— Все-то вижу, все-то вижу!..
Мы стали было выискивать спелогрудого свистуна, сделавшего недолгую передышку, как тотчас же с указательного перста сосновой мутовки ожила другая птаха:
— Чо не вижу, чо не вижу?
И не свист подала, а как-то шепеляво-стеснительно попыталась повторить голос петушка на березе. Не лучше отозвались третья и четвертая чечевицы.
— Фу ты! — поморщился сын. — И чего они, неумехи, мешают настоящей песне?
— А может вовсе и не чечевица? — усомнился он моему молчанию.
И тут снова с наивно-радостным удивлением спела чечевица из березы:
— Все-то вижу, все-то вижу!
Лишь смолкла, как со всех сторон, слегка заикаясь, начали неумело вторить остальные пташки. Морщись не морщись, а все равно их приходится слушать. Сын пока не догадался, что вовсе не случайная спевка ведется на вырубке, и старый петушок совсем не собирается хвалиться чистым голосом и легкостью свиста.
«Ну, ну, заумничал!» — мысленно укорил я себя. Хотя чего бы и не поразмыслить — не столь и часто услышишь, как прилежно и старательно учатся петь молодые петушки. Они и пером еще серые, лишь чуть-чуть на грудках тлеют красными искрами редкие перышки. Да и когда им за прошлое лето перенять отцов голос? Выклюнулись они из крапчатых, зелено-голубых яичек и одна забота — вырасти, подняться на крыло и достичь теплых краев.
Ждать-пережидать, пока зима на родине, приходится им долго. Да какие там песни на чужбине! С горя ни одна птица не запоет… А тут и край родимый, и воля вольная. Запашисто-сладкие березы, вязкий дух смолы сосновой и цветов — не налюбуешься… К лесу от вырубки утонешь в желтом водополье купавок, по березняку траву разукрасили ветреницы, хохлатки и перелеска-печеночница…
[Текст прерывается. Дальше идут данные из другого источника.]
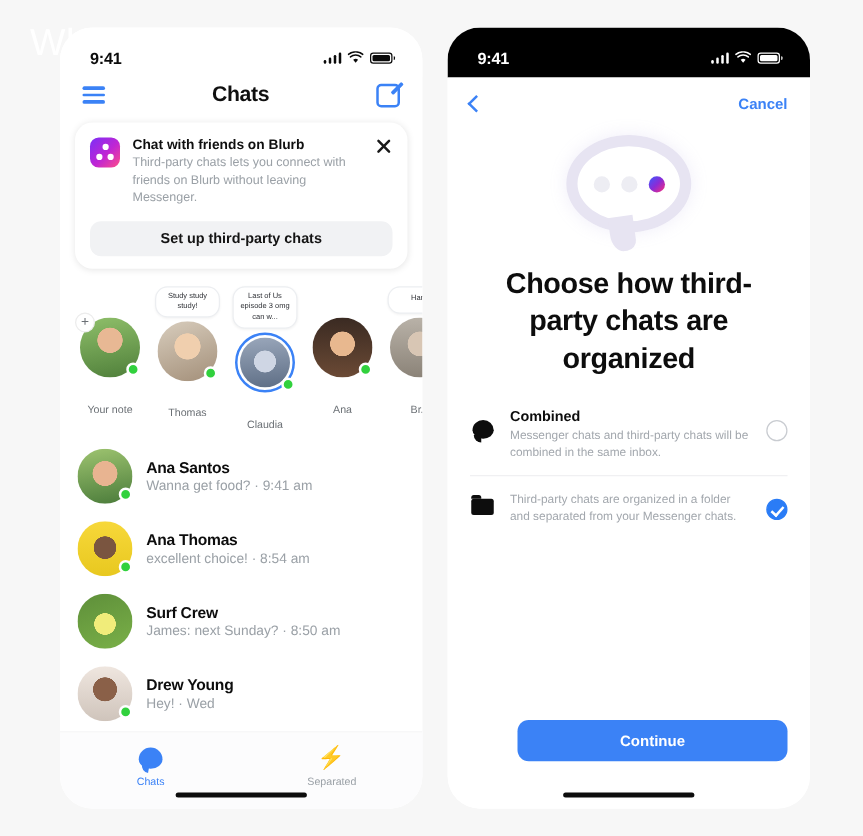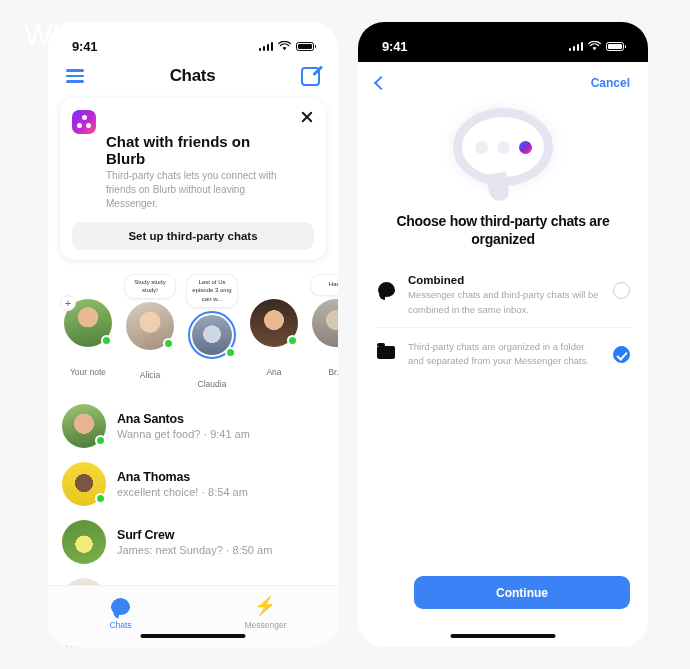--- a/index.html
+++ b/index.html
@@ -77,21 +77,21 @@
     background: linear-gradient(135deg,#7b2ff7 0%,#c026d3 55%,#ff4d88 100%);
     position: relative;
   }
   .blurb-icon b {
     position:absolute; width:5px; height:5px; border-radius:50%; background:#fff; display:block;
   }
   .blurb-icon b:nth-child(1){ left:9.5px; top:5px; }
   .blurb-icon b:nth-child(2){ left:5px;  top:13px; }
   .blurb-icon b:nth-child(3){ left:14px; top:13px; }
   .banner-text { flex: 1; }
-  .banner-title { font-size: 15px; font-weight: 700; color:#0f0f0f;margin-top:23px; }
+  .banner-title { font-size: 11px; font-weight: 700; color:#0f0f0f; }
   .banner-desc  { font-size: 10px; color:#9aa0a6; line-height: 1.42; margin-top: 2px; }
   .banner-close { width: 14px; height: 14px; flex:0 0 14px; position: relative; cursor:pointer; }
   .banner-close::before, .banner-close::after {
     content:""; position:absolute; left:0; top:6px; width:14px; height:2px;
     background:#1a1a1a; border-radius:2px;
   }
   .banner-close::before { transform: rotate(45deg); }
   .banner-close::after  { transform: rotate(-45deg); }
   .banner-btn {
     margin-top: 10px; background:#f1f2f4; border-radius: 9px; height: 28px;
@@ -207,21 +207,21 @@
   }
   .speech::after {
     content:""; position:absolute; left: 26px; bottom: -24px;
     width: 20px; height: 28px; background:#e7e4f2;
     border-radius: 0 0 8px 50%; transform: rotate(-8deg);
   }
   .sd { width: 13px; height: 13px; border-radius: 50%; background:#ededf3; z-index:2; }
   .sd.grad { background: linear-gradient(135deg,#3b5bff 0%,#8b2bd6 50%,#ff2d78 100%); }
 
   .rp-title {
-    text-align:center; font-size: 14px; font-weight: 700; color:#0d0d0d;
+    text-align:center; font-size: 23px; font-weight: 700; color:#0d0d0d;
     line-height: 1.3; padding: 26px 22px 0 22px; letter-spacing:-0.3px;
   }
 
   .options { padding: 16px 18px 0 18px; }
   .opt { display:flex; align-items:flex-start; gap: 12px; padding: 10px 0; cursor:pointer; }
   .opt + .opt { border-top: 1px solid #f0f0f2; }
   .opt-ico { width: 20px; flex:0 0 20px; display:flex; align-items:center; justify-content:center; padding-top: 8px; }
   .ico-bubble {
     width: 17px; height: 15px; background:#0d0d0d; border-radius: 50%/55% 55% 45% 45%;
     position:relative;
@@ -326,21 +326,21 @@
         </div>
         <div class="story-name">Your note</div>
       </div>
 
       <div class="story">
         <div class="note-bubble">Study study study!</div>
         <div class="avatar-wrap">
           <div class="av f2"></div>
           <div class="dot-online"></div>
         </div>
-        <div class="story-name">Alicia</div>
+        <div class="story-name">Thomas</div>
       </div>
 
       <div class="story">
         <div class="note-bubble">Last of Us episode 3 omg can w...</div>
         <div class="avatar-wrap">
           <div class="ring">
               <div class="av f3"></div>
             </div>
           <div class="dot-online"></div>
         </div>
@@ -429,21 +429,21 @@
       <div class="nav-item">
         <div class="nav-ico">
             <div class="bubble-ico"></div>
           </div>
         <div class="nav-label nav-chats">Chats</div>
       </div>
       <div class="nav-item">
         <div class="nav-ico">
             <div class="bolt-ico">⚡</div>
           </div>
-        <div class="nav-label nav-high">Messenger</div>
+        <div class="nav-label nav-high">Separated</div>
       </div>
     </div>
 
     <div class="home-ind"></div>
   </div>
 
   <div class="phone" id="phone-right">
 
     <div class="statusbar sb-dark">
       <div class="sb-time">9:41</div>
Все-то цветы не назовешь скоро, все-то и знать не знал, если б не вырос с малолетства возле бабушки Лукии Григорьевны. Идем, бывало, голодное брюхо урчит, а бабушка приметит какой-нибудь цветок и давай рассказывать — ну, сказка и только!
— Етот, Васько, называется синяком. Видишь, цветочек-то до чего синий, пущай внутре и розово-вороной.
— Вон какой колючий! — отдергиваю я руку.
— Дак для пользы, внучек, волос на стебле жесткий! — смеется она беззубым ртом, — Ядовит он, синяк-то. Па-ра-лизует нервы он, зато от падучей болезни им лечат людей. Ну и кровушку останавливает.
— Эвон белые да розовые цветки — порез-трава. Тысячелистником он ишшо зовется. Раны добро заживляет, кровь на ране свертывает, и сердце лечит отваром, — рассуждает ласково бабушка над зонтиками цветков. И вдруг начинает громко смеяться:
— Помнишь, Васько, как гоняло тебя до ветру? До реву гоняло, опосля ужо не бегал — ползал. Дак отваром этой травы я и отпаивала тебя. Опосля пошли в поле, увидел ты цветки да и закричал: «Баушка, гляди-ко, сколь брюшной травы!»
Так оно и было на самом деле: перестал маяться и забыл, а бабушка все помнила, все. И не серчала на детскую непамятливость, а вела и вела свою сказку о пользе трав, учила знать их, а пуще всего беречь:
— Думаешь, лес да живность можно только свести? Не-е, Васько, и травы тоже. Вытопчешь да выпластаешь их не по-людски, и не станет трав на земле. Можа и появится какая дурь, а тех уж не будет. Эвон извели же глухую крапиву…
Покуда отдыхали мы, сын разгадал птичью спевку. Молодые и правда засвистели чище. Он придвинулся ко мне и обрадованно зашептал:
— Слушай, папа, о чем вон тот поет?
— Тятю вижу, тятю вижу! — ликовал серенький петушок с указательного перста сосновой мутовки.
ОЛЬХОВОЧКА
Заклубилась листва на ивняках и ольхе и скрыла от глаз речку Ольховочку… А мы нетерпеливо сбегаем с высокой насыпи, перепрыгиваем через бетонный лоток, где шепелявит прозрачная струя, и вот уже возле речки. Насаживаем на крючок дождевых червей, спускаем на самое дно красные кисти. Неужто побрезгует, проплывет мимо окунь-батюшка?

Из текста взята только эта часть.